Yesterday that was not how these things were behaving. Wave after wave of tornadoes were coming and these were the long track kind. They were definitely down, staying down, 1/2 mile and at least a mile wide and nasty------and heading for extremely populated areas of the state. Tuscaloosa, Birmingham and its suburbs, downtown Cullman just to name a few areas that kept getting bombarded. Worse yet, we were seeing them form right in front of our eyes on the u-stream, on the video, because of the continuous weather coverage.
DJ and I are fine. One tornado tracked just a tad to the north of us apparently in a similar path as the Palm Sunday tornado in 1994---Piedmont and the Cherokee-Calhoun County line. (Mary Frances will remember that one and I knew about it even when I lived in IL) . It occurs to me now, that this was the very same tornado that was on the ground from MS, thru Tuscaloosa, Birmingham, Fultondale, Ohatchee in the northwest part of my county and then on to Rome and Ringgold, GA.

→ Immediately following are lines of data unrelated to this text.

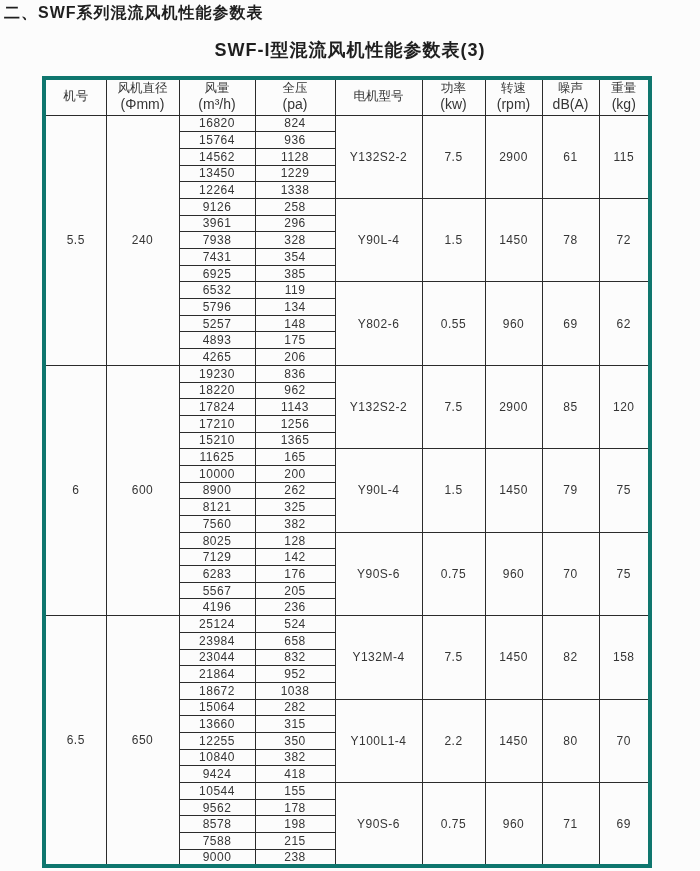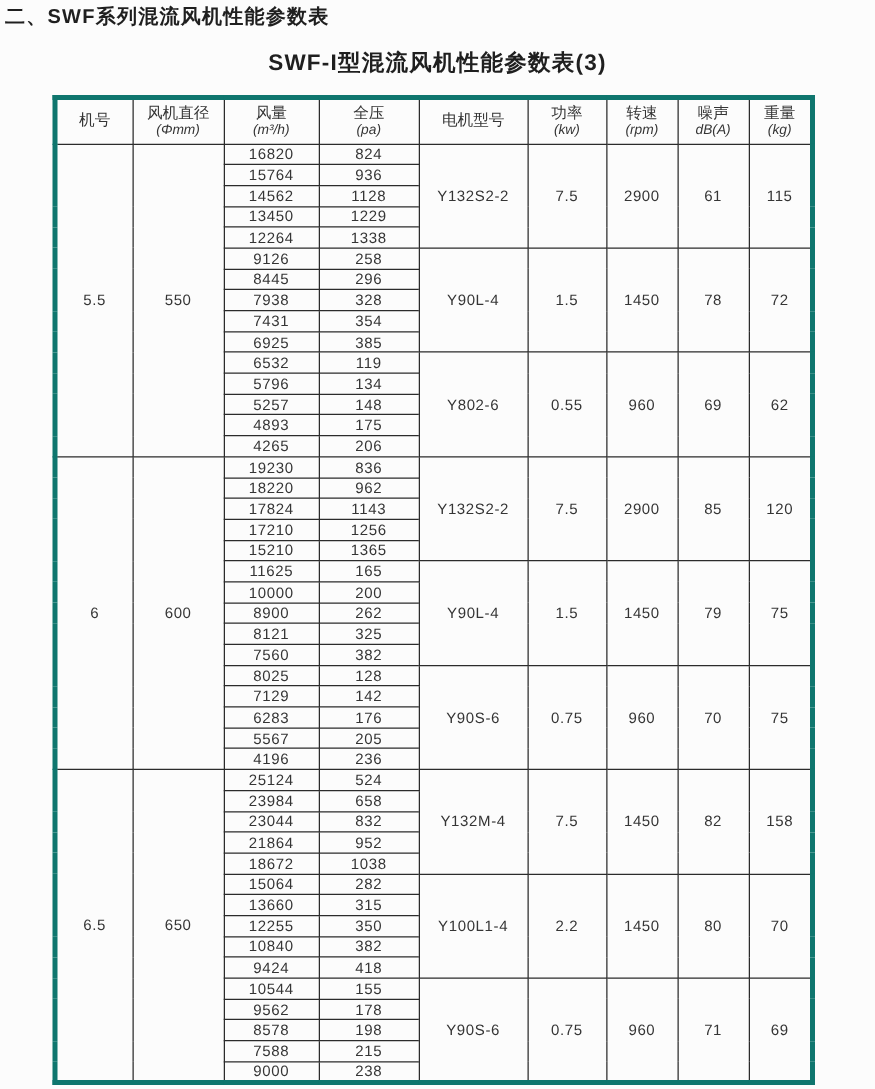"(Φmm)" .hdr-l2 { font-size: 11px -> 14px; font-style: italic -> none }
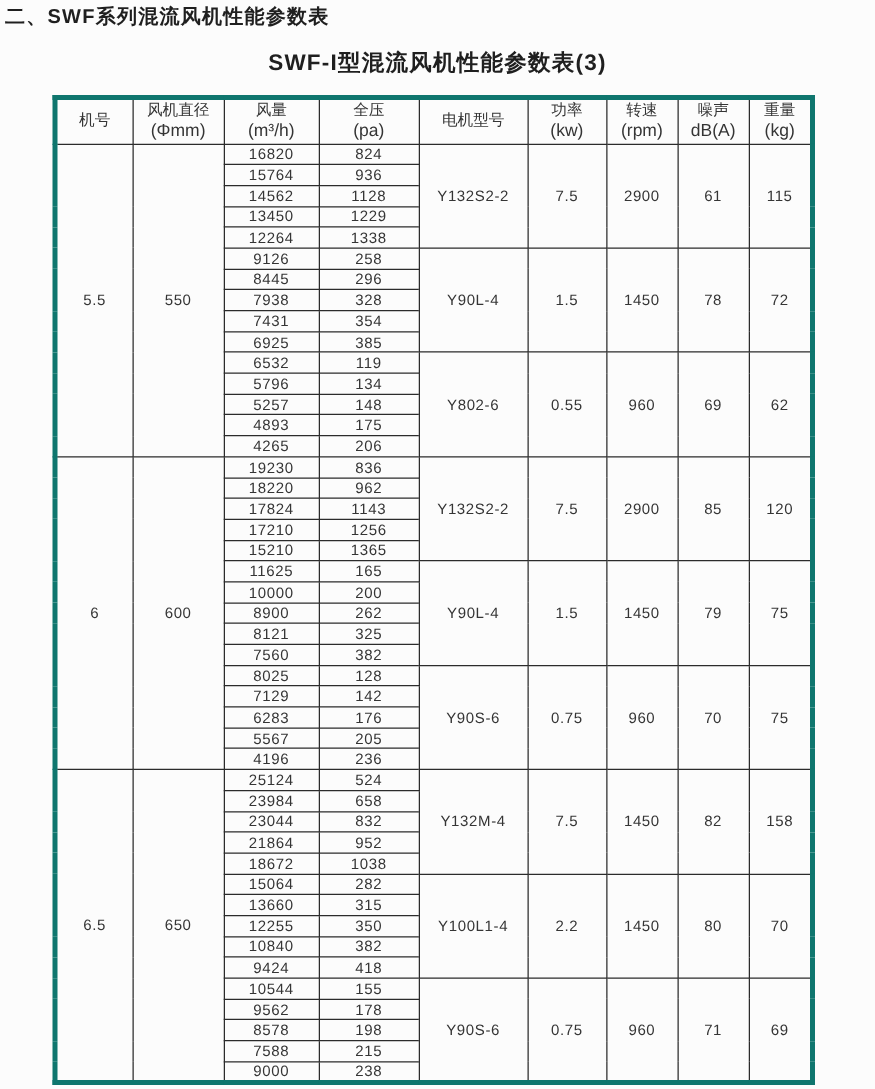"8445" td { text: 8445 -> 3961 }
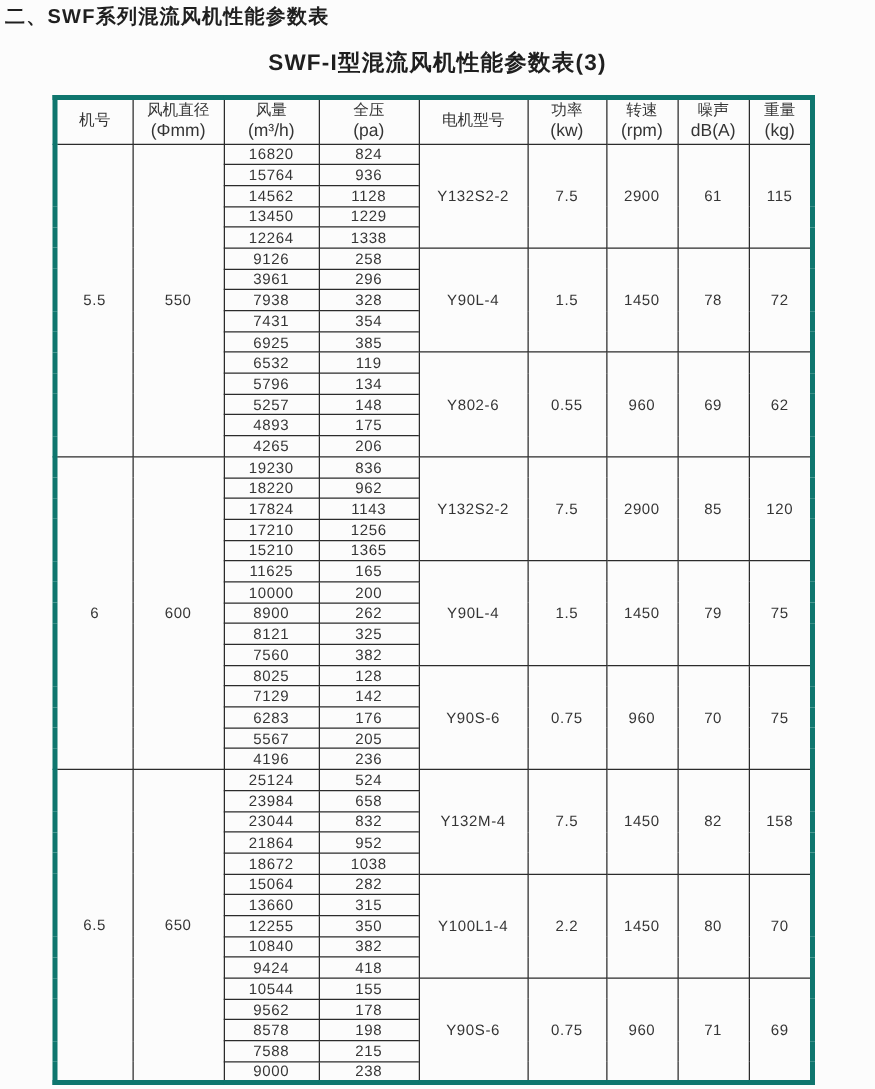"550" td { text: 550 -> 240 }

Later another would come up from the south end of the county. We were hearing parts of our more immediate area called out on the radio . There was rotation spotted on radar and moving towards the north. By that time we were without power for a couple hours. Following our tornado plan we sat in the bathroom and/or interior hallway with hard hats on. Skyler spent most of the day under the bed---he hears the sirens, weather alert radio, wind, blowing rain, thunder, he's gone. Even after that threat ended, another one seemed to be heading our way from Talledega but that one did seem to peter out and go away. We went to bed. Anyway, we dodged the bullet in our immediate area. The northwestern part of the county was not so lucky. (Our house is sorta central Calhoun County)
Before the worst of the weather blew in from MS earlier in the afternoon, parts of the state had been hit by straight line winds. The NOA radio was going off about 6:30 in the morning. We did the hard hat routine around 7 a.m. Parts of the county already had trees down, damage to property and such. I had seen the pictures from an area west of Jacksonville (Pleasant Valley), near Ohatchee, Ragland, huge tree had fallen on the Victoria Inn in downtown Anniston from our local paper's website. A quilting acquaintance of mine that lives near J'ville had reported her roof was gone, lots of trees down, and outbuildings gone in that blast of weather. There was a death reported on the radio but that later proved to be incorrect. It cleared up, the sun came out, we had a 1/4 inch of rain in the gauge and no missing shingles. DJ was able to go to his morning doctor's appointment without detours or difficulties. We even went out to his fav spot for an early birthday lunch.
But it got worse, far worse last night. I don't know if you will be able to open this article in our local paper or not as you may need to be a subscriber. Anyway, it describes a situation similar to what they are finding all across the state. There are flattened houses that may or may not have survivors in them but they can't get to the houses to check due to downed trees and power lines.
Last night the reporters described people were being carried out by volunteers on doors or boards whatever they can find in Pleasant Grove, near BHM. Things that WERE there are gone, just gone. The death toll is rising as search and rescue does its job and cleanup efforts begin. The National Guard has been called up.
No part of the country is immune to some form of natural disaster, I know. We personally are fine but others in the state are hurting, badly. Please keep them in your prayers.
Now, since the power is back on I have no excuses for not heading out to the kitchen to make that Dutch Apple Pie I promised the birthday boy. (THX Marilyn for the offer of your oven last night. Power came back on about 30 minutes after we spoke.)